11-13-2016 09:31 PM
I have a 5D III that has been converted to capture infrared images with a 590nm filter. I want to know if it is possible to tell which memory card was used to capture the image, the CF card or the SD card. The reason I am asking is that some of my images are showing very fine vertical "lines/stripes" in the images and others are not. These images were all taken with the same camera 5DIII and the same lens 24-105L IS.
I am trying to determine if the "cause" is a sensor problem or a problem with some of the meory cards that I have. I can post examples, if required and if someone will tell me what the process is for posting images.
Any insight that anyone would care to share will be greatly appreciated. Thanks.
WesternGuy
Solved! Go to Solution.
11-14-2016 10:22 AM - edited 11-14-2016 10:33 AM
Waddizzle, thanks for the idea! Duh, why didn't I think of that, but I guess this is what happens when you are too close to the problem.

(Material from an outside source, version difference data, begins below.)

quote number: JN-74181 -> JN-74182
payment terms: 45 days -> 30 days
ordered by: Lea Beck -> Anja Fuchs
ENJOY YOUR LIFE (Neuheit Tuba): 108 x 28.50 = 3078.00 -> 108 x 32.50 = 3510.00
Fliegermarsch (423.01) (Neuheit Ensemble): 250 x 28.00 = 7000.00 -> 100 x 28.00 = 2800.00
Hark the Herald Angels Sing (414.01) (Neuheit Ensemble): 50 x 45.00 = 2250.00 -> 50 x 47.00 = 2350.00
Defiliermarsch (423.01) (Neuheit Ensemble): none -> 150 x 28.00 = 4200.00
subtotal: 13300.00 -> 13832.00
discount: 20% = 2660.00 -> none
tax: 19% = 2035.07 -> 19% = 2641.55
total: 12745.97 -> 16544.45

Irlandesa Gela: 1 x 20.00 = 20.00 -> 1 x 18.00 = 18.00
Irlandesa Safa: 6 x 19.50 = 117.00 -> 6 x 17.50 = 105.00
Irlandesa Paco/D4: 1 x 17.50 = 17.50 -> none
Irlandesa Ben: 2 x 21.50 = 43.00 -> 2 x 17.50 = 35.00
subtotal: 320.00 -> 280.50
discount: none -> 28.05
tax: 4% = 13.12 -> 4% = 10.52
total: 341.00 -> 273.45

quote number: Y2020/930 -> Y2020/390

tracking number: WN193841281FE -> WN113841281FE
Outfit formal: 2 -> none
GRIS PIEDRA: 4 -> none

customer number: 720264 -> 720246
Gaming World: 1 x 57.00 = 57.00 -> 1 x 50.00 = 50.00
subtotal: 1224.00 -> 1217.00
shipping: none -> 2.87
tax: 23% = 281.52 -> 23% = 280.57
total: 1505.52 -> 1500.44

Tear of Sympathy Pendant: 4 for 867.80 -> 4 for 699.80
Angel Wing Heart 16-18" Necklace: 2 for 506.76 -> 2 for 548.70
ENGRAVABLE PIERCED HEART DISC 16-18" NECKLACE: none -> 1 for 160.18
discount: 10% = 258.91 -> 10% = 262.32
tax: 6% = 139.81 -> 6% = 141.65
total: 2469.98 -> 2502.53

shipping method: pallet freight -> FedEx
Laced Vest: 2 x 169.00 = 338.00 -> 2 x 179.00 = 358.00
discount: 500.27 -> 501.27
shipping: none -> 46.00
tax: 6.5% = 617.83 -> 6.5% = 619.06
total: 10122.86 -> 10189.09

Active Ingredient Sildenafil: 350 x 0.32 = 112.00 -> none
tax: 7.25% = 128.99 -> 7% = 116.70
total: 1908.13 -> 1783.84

This may not give me information on past shoots, but it is an experiment that I can use to attempt to isolate the culprit, if indeed it is the memory cards that are causing the problem. It may even isolate THE card, so I will shoot a series of images with the CF card out and simply repeat with the SD cards. Thanks again.
To those of you who noted what Canon does or does not do, all I can say in my years of shooting both film and digital is that Canon does whatever it wants and whether or not it has any bearing on what users want seems to be irrelevant. I too would like to have the data telling me which card was used to capture a particular set of images. The CF cards would appear to have serial numbers on them - don't know about the SD cards, but I am going to assume they have some form of identification on them. Why digital cameras can't read this information and report it as part of the EXIF data, I don't know.
WesternGuy
11-13-2016 09:40 PM
I'm confused. Can't you put each card in a card reader and see which one contains the images?
11-13-2016 09:44 PM
11-13-2016 09:46 PM
If you downloaded and reformatted cards I don't know of any way (unless you haven't recorded new images - then you could try file recovery software.
11-14-2016 02:22 AM
John, thanks for the reply. It supports what I thought. I was hoping in Lightroom in the Library module under the Metadata section that there might be somehting that would tell me if an image was recorded on the CF card or the SD card in the camera.
I am trying to establish the origin of the "striping" I mentioned in my original post. Most of the time on the converted 5D III, I try and ensure that it is recording to the CF card, but every once in a while, things get mixed up and I end up recording on the SD card. I have gone through my IR images for the past year or so and some show the "striping" and some don't. It would be nice to know which type of card the image was recorded on when the image was captured, so I can see if it is the type of card that is making the difference. If I can't, then I will have to find some other way to resolve this.
WesternGuy
11-14-2016 07:50 AM
Remove the SD card, and it will always use the CF card.
11-14-2016 08:27 AM
@Waddizzle wrote:Remove the SD card, and it will always use the CF card.
Even if the camera is off when you remove the card! And even if you put the SD card back in before turning the camera back on!! (And BTW it works the same way in the other direction, i.e. if it's the CF card that you remove.) I've complained about that behavior several times to no avail. Canon apparently thinks it makes sense for it to work that way, and I think they're nuts.
11-14-2016 08:31 AM
OP is looking to get info on past shoots.
11-14-2016 09:00 AM
@jrhoffman75 wrote:OP is looking to get info on past shoots.
I understand. I think you've already called it correctly. There's no way to tell. Removing the SD card should help isolate whether or not the noise issues are card related, though.
11-14-2016 09:12 AM
@jrhoffman75 wrote:OP is looking to get info on past shoots.
The (admittedly subsidiary) point is that the way the camera shuffles its card slots offers no help in doing that.
But to your point: Even though getting useful info on past shoots may be futile, it shouldn't matter much. Either the striping problem was a one-time fluke, in which case it can be ignored, or it wasn't, in which case it should be possible to test whether its ocurrence is related to which card slot is in use. Even though the camera doesn't record that datum in the Exif data (although one supposes that it could), it's not particularly hard to keep track of it manually.